# [Problem requirements]
The finished copy should hold every entry exactly as given, and no pictures.

# [Information shown]
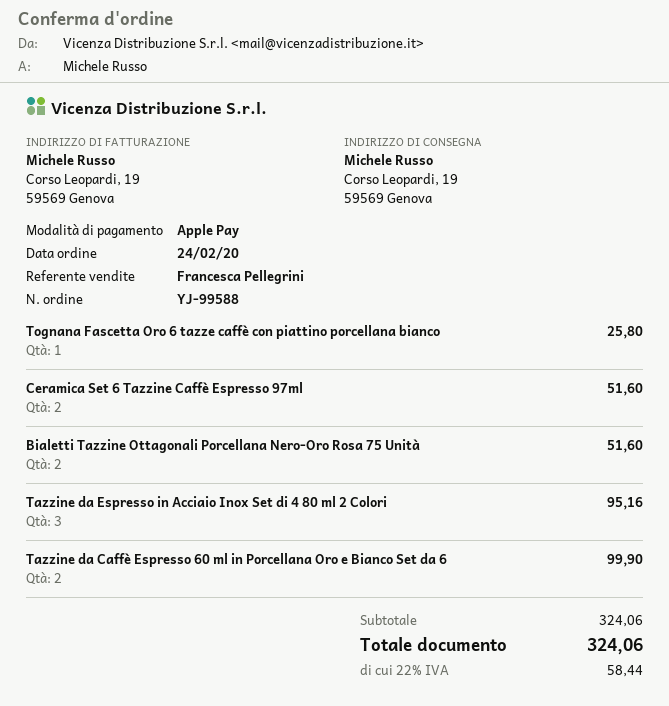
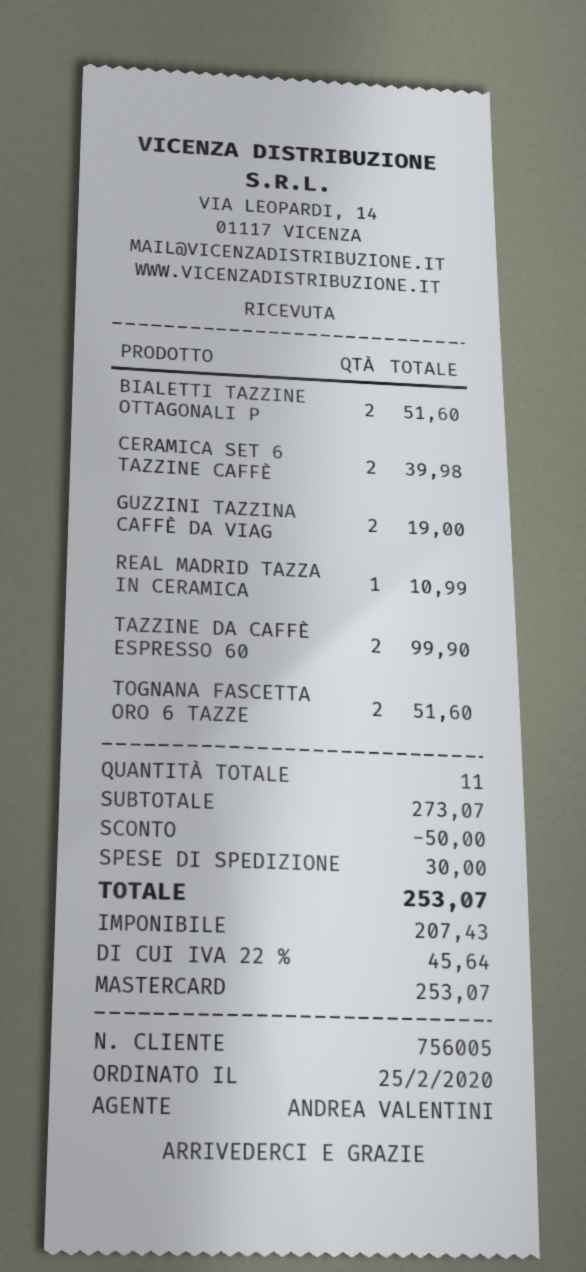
order date: 2020-02-24 -> 2020-02-25
sales rep: Francesca Pellegrini -> ANDREA VALENTINI
payment method: Apple Pay -> Mastercard
Tognana Fascetta Oro 6 tazze caffè con piattino porcellana bianco: 1 for 25.80 -> 2 for 51.60
Ceramica Set 6 Tazzine Caffè Espresso 97ml: 2 for 51.60 -> 2 for 39.98
Tazzine da Espresso in Acciaio Inox Set di 4 80 ml 2 Colori: 3 for 95.16 -> none
GUZZINI TAZZINA CAFFÈ DA VIAG: none -> 2 for 19.00
REAL MADRID TAZZA IN CERAMICA: none -> 1 for 10.99
subtotal: 324.06 -> 273.07
discount: none -> 50.00
shipping: none -> 30.00
tax: 22% = 58.44 -> 22% = 45.64
total: 324.06 -> 253.07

# [Written answer]
order date: 2020-02-24 -> 2020-02-25
sales rep: Francesca Pellegrini -> ANDREA VALENTINI
payment method: Apple Pay -> Mastercard
Tognana Fascetta Oro 6 tazze caffè con piattino porcellana bianco: 1 for 25.80 -> 2 for 51.60
Ceramica Set 6 Tazzine Caffè Espresso 97ml: 2 for 51.60 -> 2 for 39.98
Tazzine da Espresso in Acciaio Inox Set di 4 80 ml 2 Colori: 3 for 95.16 -> none
GUZZINI TAZZINA CAFFÈ DA VIAG: none -> 2 for 19.00
REAL MADRID TAZZA IN CERAMICA: none -> 1 for 10.99
subtotal: 324.06 -> 273.07
discount: none -> 50.00
shipping: none -> 30.00
tax: 22% = 58.44 -> 22% = 45.64
total: 324.06 -> 253.07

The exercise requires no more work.